BETWEEN LOVE AND HATE

BETWEEN LOVE AND HATE
Bab 15


__ADS_3

Dengan bantuan finansial dari Johny, Alex mendapatkan fasilitas mewah kembali,


Dia juga mulai bangkit dan mendirikan sebuah perusahaan kecil dengan memakai nama samaran. Tujuannya hanya satu dia akan merebut kembali perusahaan- perusahaan yang sudah dikuasai oleh Albert.


Alex akan melakukan dengan cara licik dan kejam. Tak ada lagi kasih sayang pada Albert ataupun kroni - kroni yang berusaha melindunginya.


" Apa rencanamu selanjutnya Alexander?" Tanya Johny semangat, dia merasa tak sabar melihat kehancuran Seorang Albert.

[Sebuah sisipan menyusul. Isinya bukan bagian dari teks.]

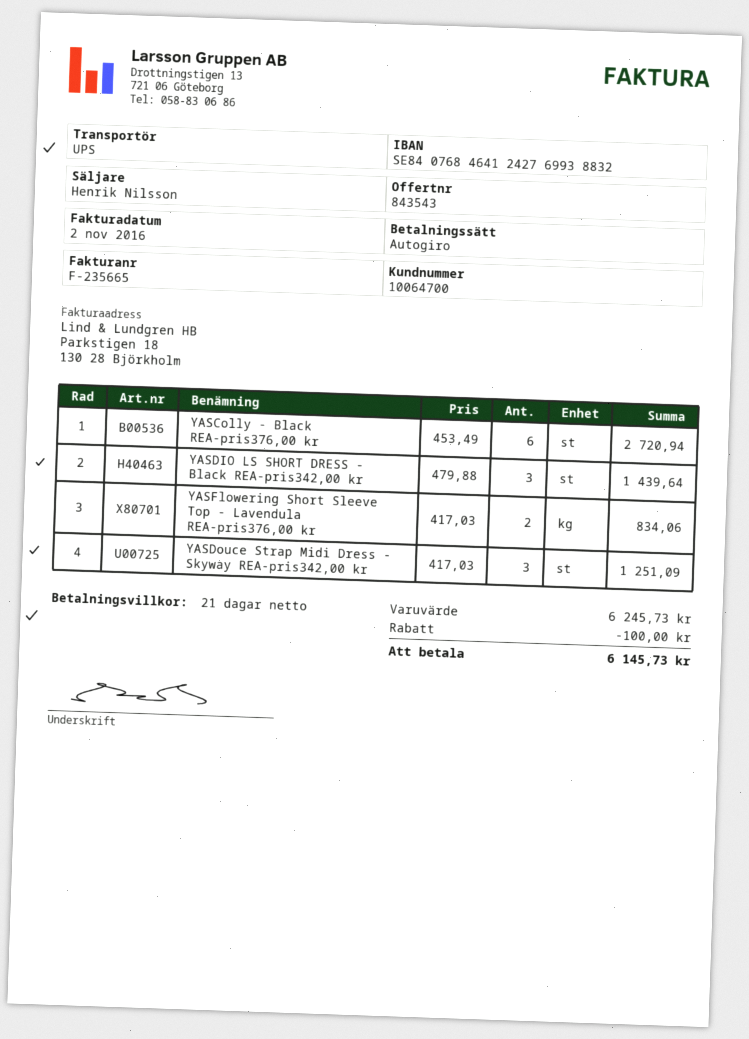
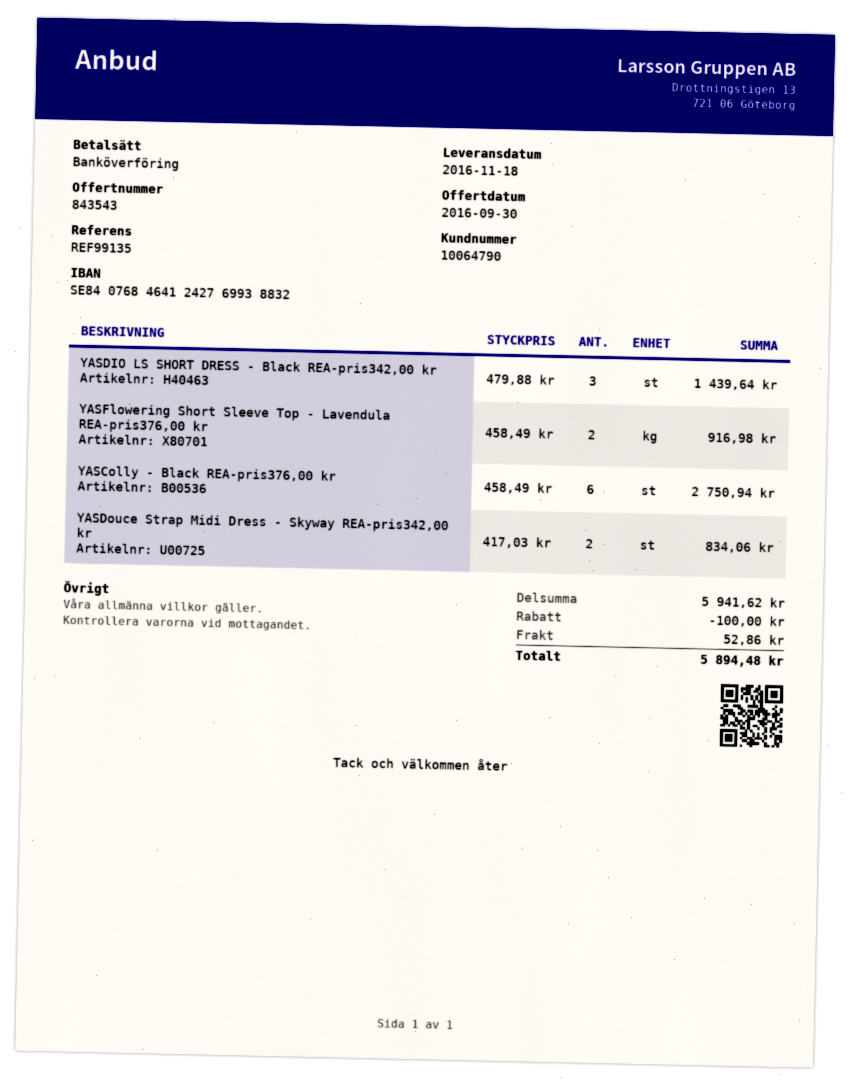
customer number: 10064700 -> 10064790
payment method: direct debit -> bank transfer
YASColly - Black REA-pris376,00 kr: 6 x 453.49 = 2720.94 -> 6 x 458.49 = 2750.94
YASFlowering Short Sleeve Top - Lavendula REA-pris376,00 kr: 2 x 417.03 = 834.06 -> 2 x 458.49 = 916.98
YASDouce Strap Midi Dress - Skyway REA-pris342,00 kr: 3 x 417.03 = 1251.09 -> 2 x 417.03 = 834.06
subtotal: 6245.73 -> 5941.62
shipping: none -> 52.86
total: 6145.73 -> 5894.48

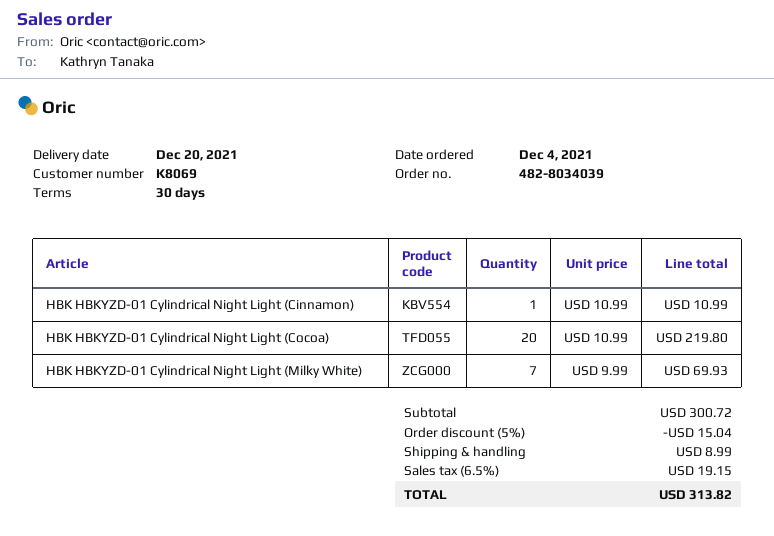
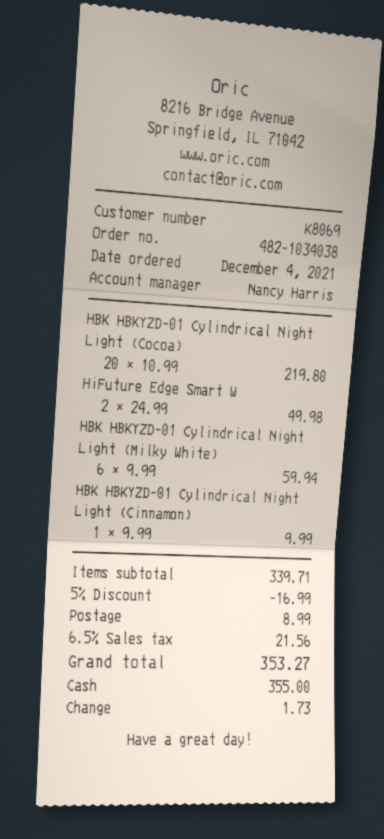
order number: 482-8034039 -> 482-1034038
HBK HBKYZD-01 Cylindrical Night Light (Cinnamon): 1 x 10.99 = 10.99 -> 1 x 9.99 = 9.99
HBK HBKYZD-01 Cylindrical Night Light (Milky White): 7 x 9.99 = 69.93 -> 6 x 9.99 = 59.94
HiFuture Edge Smart W: none -> 2 x 24.99 = 49.98
subtotal: 300.72 -> 339.71
discount: 5% = 15.04 -> 5% = 16.99
tax: 6.5% = 19.15 -> 6.5% = 21.56
total: 313.82 -> 353.27

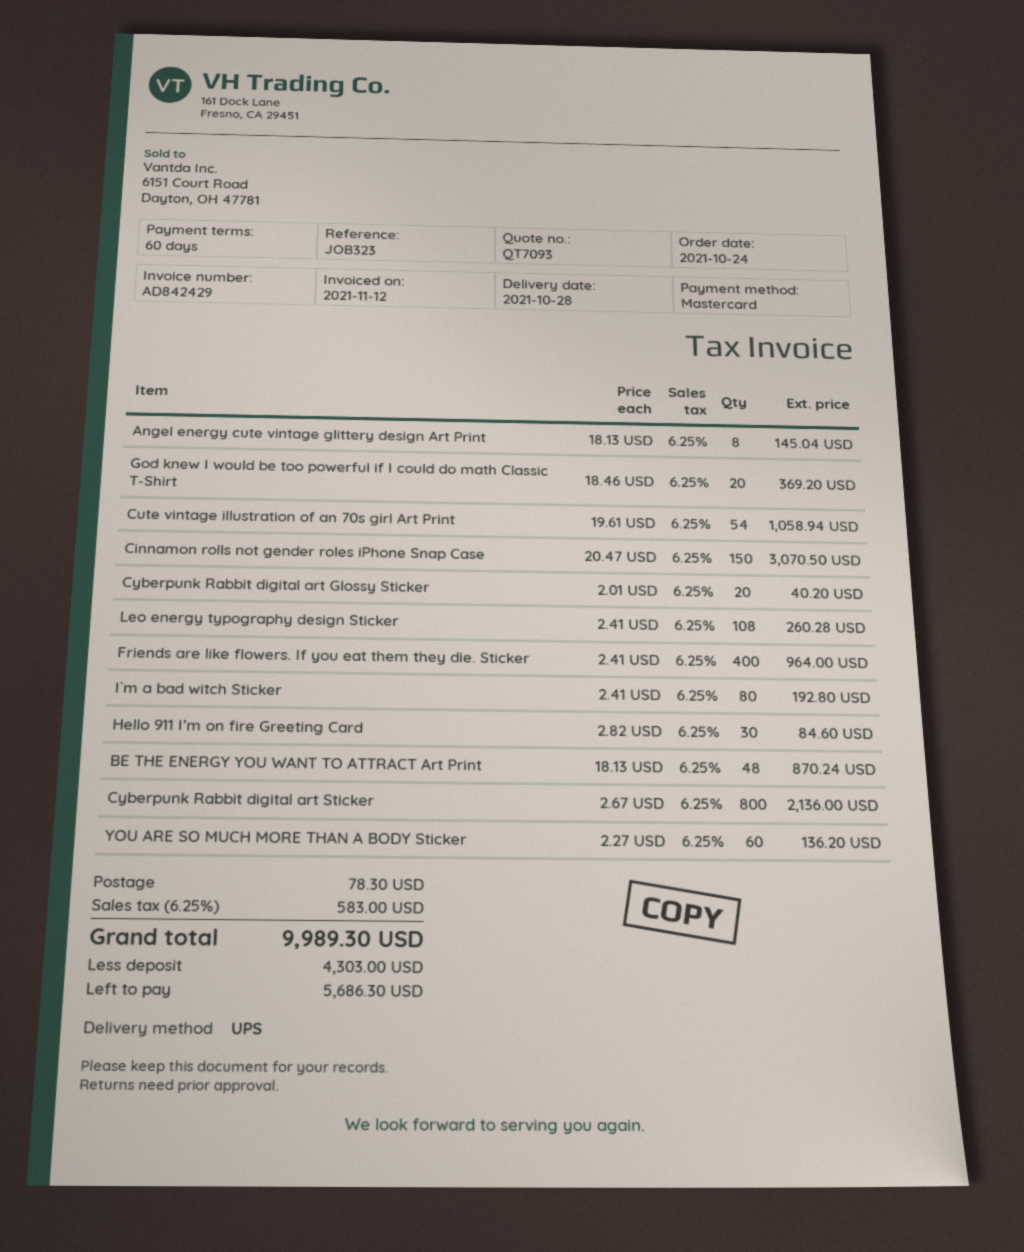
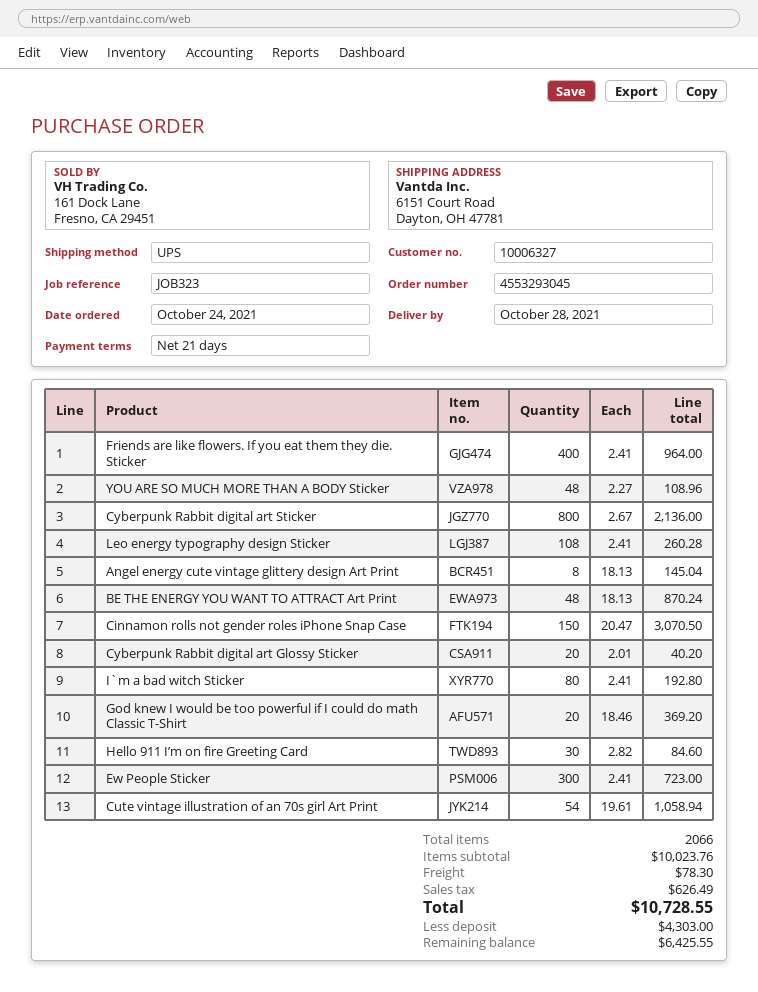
payment terms: 60 days -> 21 days
YOU ARE SO MUCH MORE THAN A BODY Sticker: 60 x 2.27 = 136.20 -> 48 x 2.27 = 108.96
Ew People Sticker: none -> 300 x 2.41 = 723.00
tax: 583.00 -> 626.49
total: 9989.30 -> 10728.55
balance: 5686.30 -> 6425.55

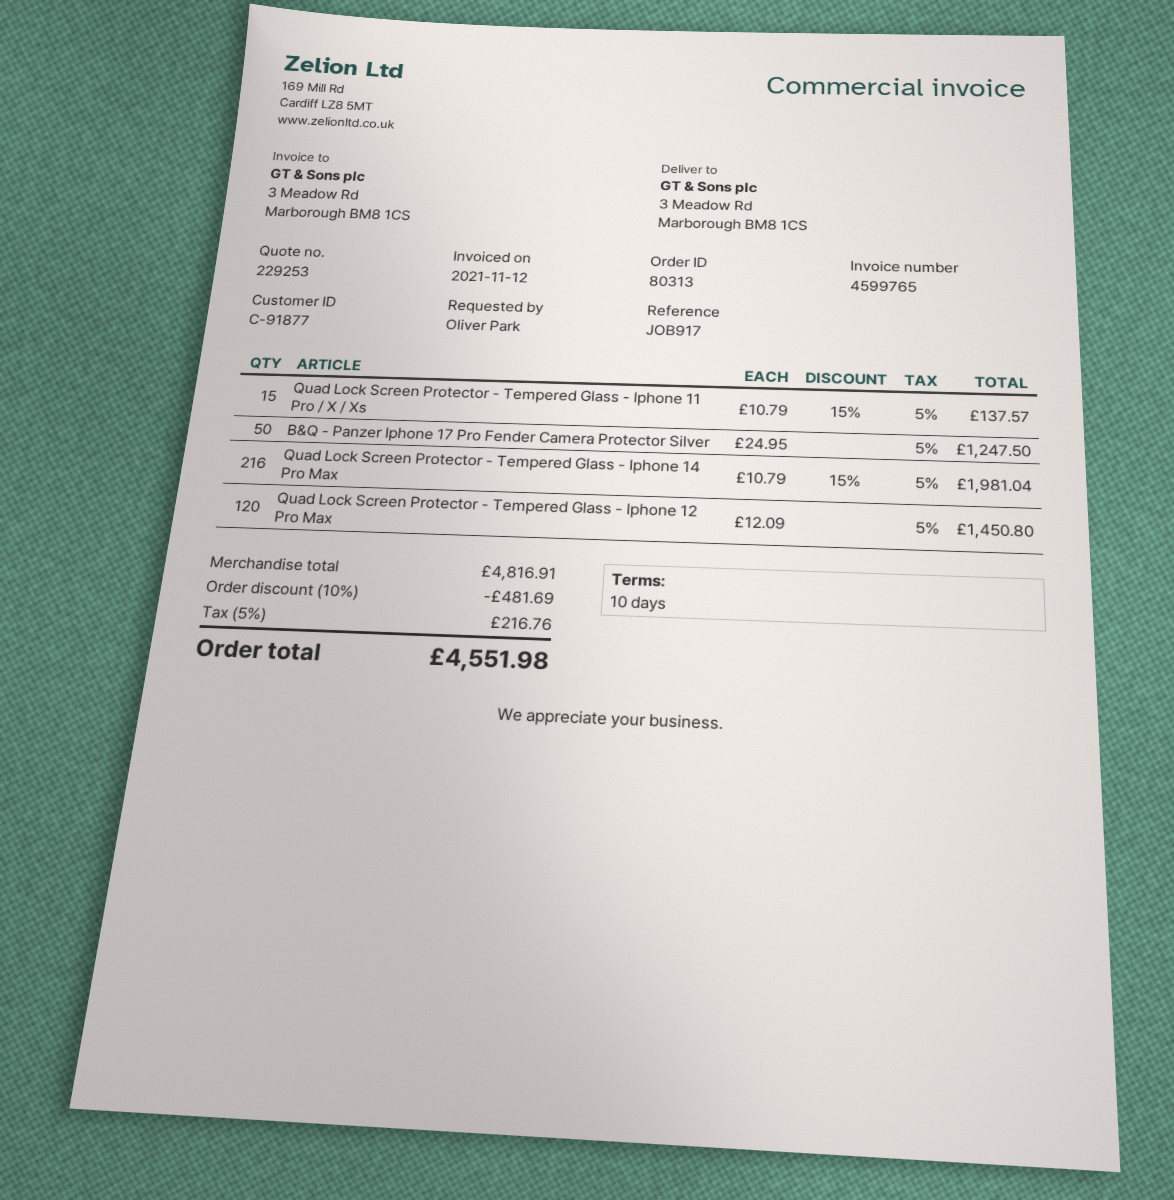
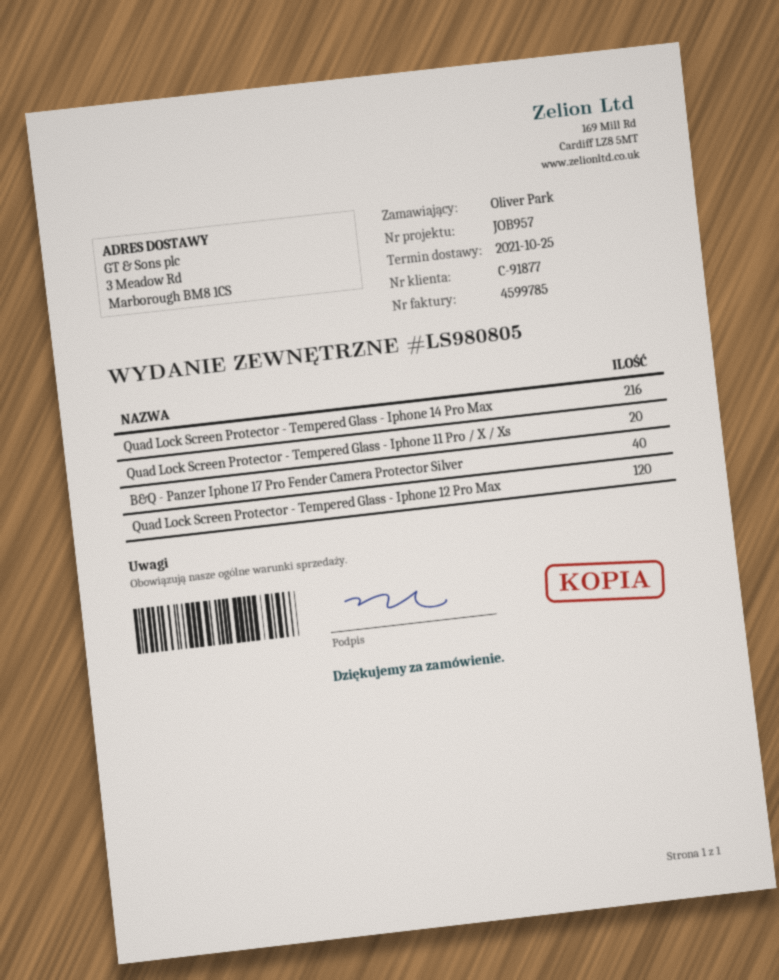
invoice number: 4599765 -> 4599785
reference: JOB917 -> JOB957
Quad Lock Screen Protector - Tempered Glass - Iphone 11 Pro / X / Xs: 15 -> 20
B&Q - Panzer Iphone 17 Pro Fender Camera Protector Silver: 50 -> 40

" Aku akan mendekati perusahaan kecil berkerja sama dengan mereka, terutama yang telah dirugikan oleh Alex kemudian meraih kepercayaan pemegang saham besar diperusahaan omega dan mebuat mereka mengalihkan semua sahamnya pada perusahaan kita yang baru.


Sesungguhnya pemegang saham selalu berada dipihak ku, Kita lihat saja nanti Uncle, semoga aku berhasil."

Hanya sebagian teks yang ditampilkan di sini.